INS NYC 2024 Program

Symposium

Symposia 3 Program Schedule

02/15/2024
09:00 am - 10:30 am
Room: West Side Ballroom - Salon 4

Symposia 3: Current Trends and Future Frontiers in Neuropsychology and Digital Technologies


Simposium #4

A Comparison of Acoustic Features Extracted from A Voice-recorded Cognitive Test in United States and Malaysia.

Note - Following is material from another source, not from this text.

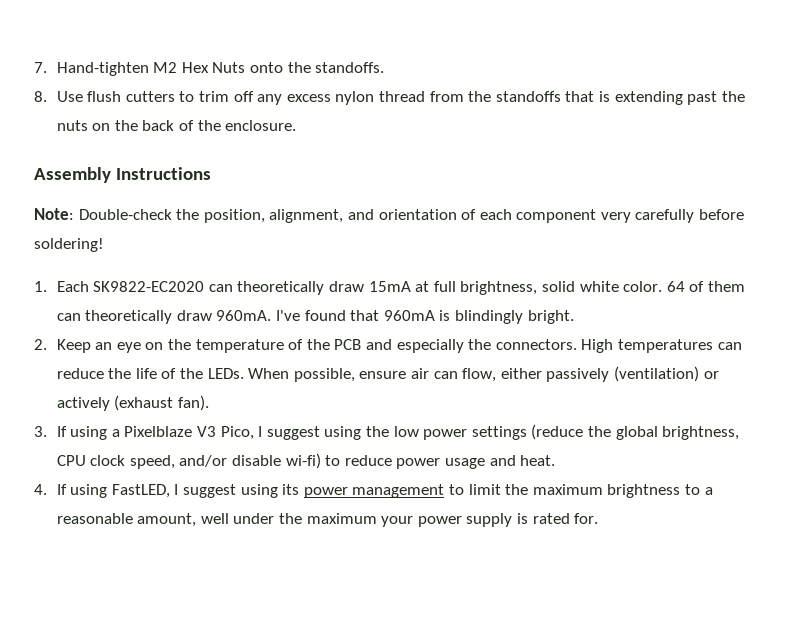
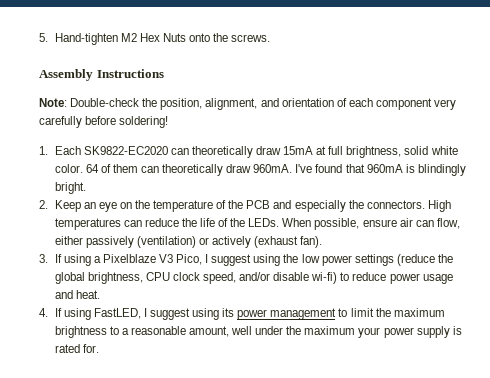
[34,62,47,73] 7. -> [39,33,48,42] 5.
[315,62,385,73] [34,91,745,105] [56,120,297,131] standoffs. // 8. Use flush cutters to trim off any excess nylon thread from the standoffs that is extending past the nuts on the back of the enclosure. -> [231,34,271,42] screws.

Preeti Sunderaraman, Boston University & Framingham Heart Study, Boston, United States
Huitong Ding, Boston University, Boston, United States
Cody Karjadi, Boston University & Framingham Heart Study, Boston, United States
Jinying Chen, Boston University, Boston, United States
James Glass, Massachusetts Institute of Technology, Cambridge, United States
Spencer Low, Boston University, Boston, United States
Sherral Devine, Boston University & Framingham Heart Study, Boston, United States
Roshaslina Rosli, University of Malay, Kuala Lumpur, Malaysia
Vijaya Kolachalama, Boston University, Boston, United States
Honghuang  Lin, Boston University, Boston, United States

Category: Teleneuropsychology/ Technology

Keyword 1: acoustics
Keyword 2: psychometrics
Keyword 3: teleneuropsychology

Objective:

Current cognitive assessments are language, culture and educationally biased. Speaking is a cognitively complex task and analysis of speech provides an alternative method for measuring cognition. Since most people speak and speech can be recorded easily via smartphones that are used by billions of people worldwide, using speech provides a unique approach to measuring cognition universally. Emerging evidence suggests that acoustic features extracted from speech, such as intonation, phonemes and modulation, may provide signals predictive of neurogenerative diseases and thus can be used to as an easy and low-cost method for identifying those evidencing early signs of cognitively related behaviors at a global level. However, what remains to be determined is whether there are acoustic features that are similar across cultures. In the current study, we investigated the factor structure of acoustic features extracted from digital voice (dVoice) data obtained from various speech-based cognitive tests in two culturally different cohorts. 

Participants and Methods:

The same protocol of smartphone recorded dVoice assessments were administered to cohorts in the US and Malaysia.The US-based cohort included 621 participants from the Framingham Heart Study (FHS), with mean age of 63 years (SD=10), 56% females, 60% college graduates, 90% Caucasians, dVoice data obtained in U.S. English. The Malaysian cohort included 270 participants from the Malaysia’s Transforming Cognitive Frailty into Later-Life Self-Sufficiency study (AGELESS), with mean age of 67 years (SD=8), 61% females, 57% college graduates, 88% ethnic Chinese, with dVoice data obtained in various languages including English, Mandarin and Cantonese. dVoice data collected from a Picture Description task was used for analysis given that this task had a relatively larger volume of speech-related output. For each participant, a standard set of 65 acoustic features were extracted by using OpenSMILE, an open-source software used for processing dVoice recordings. After adjusting for age and gender, the associations between each pair of acoustic features were first examined, and then exploratory factor analysis (EFA) was performed to identify underlying structure (i.e., latent variables) of the dVoice data. The top four factors in each cohort were selected and acoustic features with a factor loading of over .80 were examined for each factor. EFA was conducted for the FHS and AGELESS cohorts separately and then results were qualitatively compared. 

Results:

The heatmaps that showed correlations between pairs of acoustic features overall looked similar across the two cohorts with correlations ranging from -0.944 to 0.992 (FHS) and –0.981 to 0.997 (AGELESS). EFA revealed ten and eleven factors above the eigenvalue of 1 for the US-based and Malaysian cohorts, respectively. High-loading features (>.80) were a combination of prosodic and spectral features for Factor 1, spectral features for Factor 2, another combination of prosodic and spectral features for Factor 3, and sound quality for Factor 4. Qualitative comparison revealed that the high-loading features for top-4 factors overlapped across the two cohorts.  

Conclusions:

Findings revealed that, when dVoice was obtained from a similar test across different spoken languages, there was a high degree of similarity in feature correlation patterns and factor structures of the acoustic features. This indicates that acoustic features may be harmonized across languages and can be used as a common measure of cognition.